Please repeat the line that has "(191, 307) none -> (513, 572) //" and all lines after it, exactly as they appear, through the end of the entries.
━━ Source records
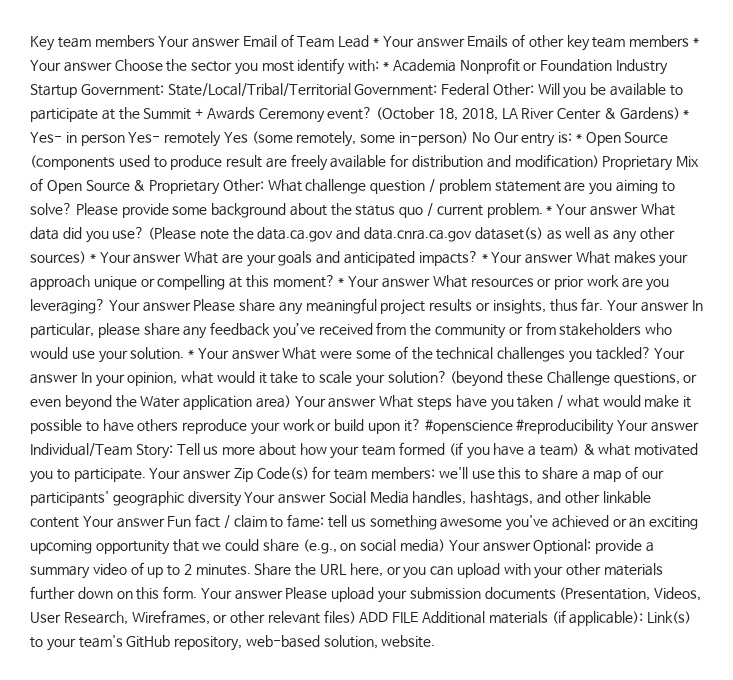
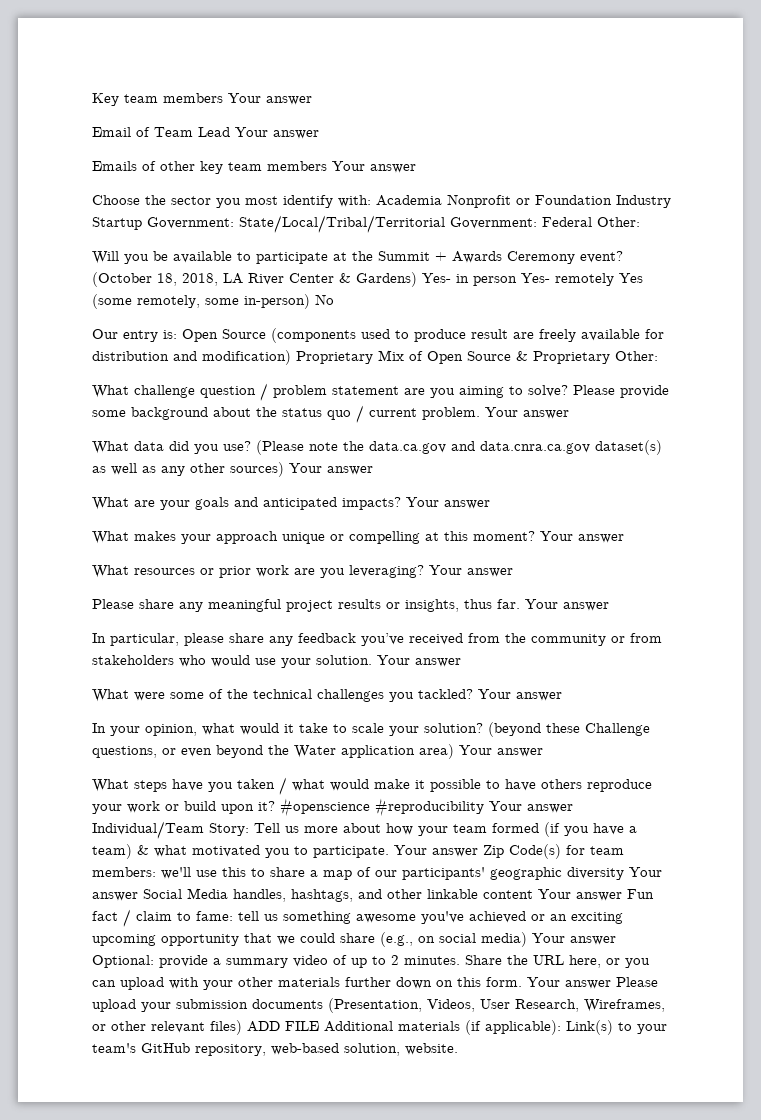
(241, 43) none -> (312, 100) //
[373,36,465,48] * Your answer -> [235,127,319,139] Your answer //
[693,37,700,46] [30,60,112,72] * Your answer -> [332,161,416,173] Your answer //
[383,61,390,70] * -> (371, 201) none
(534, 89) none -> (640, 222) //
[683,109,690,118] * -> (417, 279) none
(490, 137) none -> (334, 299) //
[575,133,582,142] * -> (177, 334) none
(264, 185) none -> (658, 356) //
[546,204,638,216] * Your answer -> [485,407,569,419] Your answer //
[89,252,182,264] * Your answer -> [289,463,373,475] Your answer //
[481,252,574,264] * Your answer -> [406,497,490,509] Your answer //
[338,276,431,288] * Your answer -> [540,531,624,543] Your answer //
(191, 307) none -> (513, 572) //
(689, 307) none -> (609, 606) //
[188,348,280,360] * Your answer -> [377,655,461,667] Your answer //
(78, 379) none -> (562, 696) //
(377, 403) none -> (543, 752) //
━━━━
### Response area
(191, 307) none -> (513, 572) //
(689, 307) none -> (609, 606) //
[188,348,280,360] * Your answer -> [377,655,461,667] Your answer //
(78, 379) none -> (562, 696) //
(377, 403) none -> (543, 752) //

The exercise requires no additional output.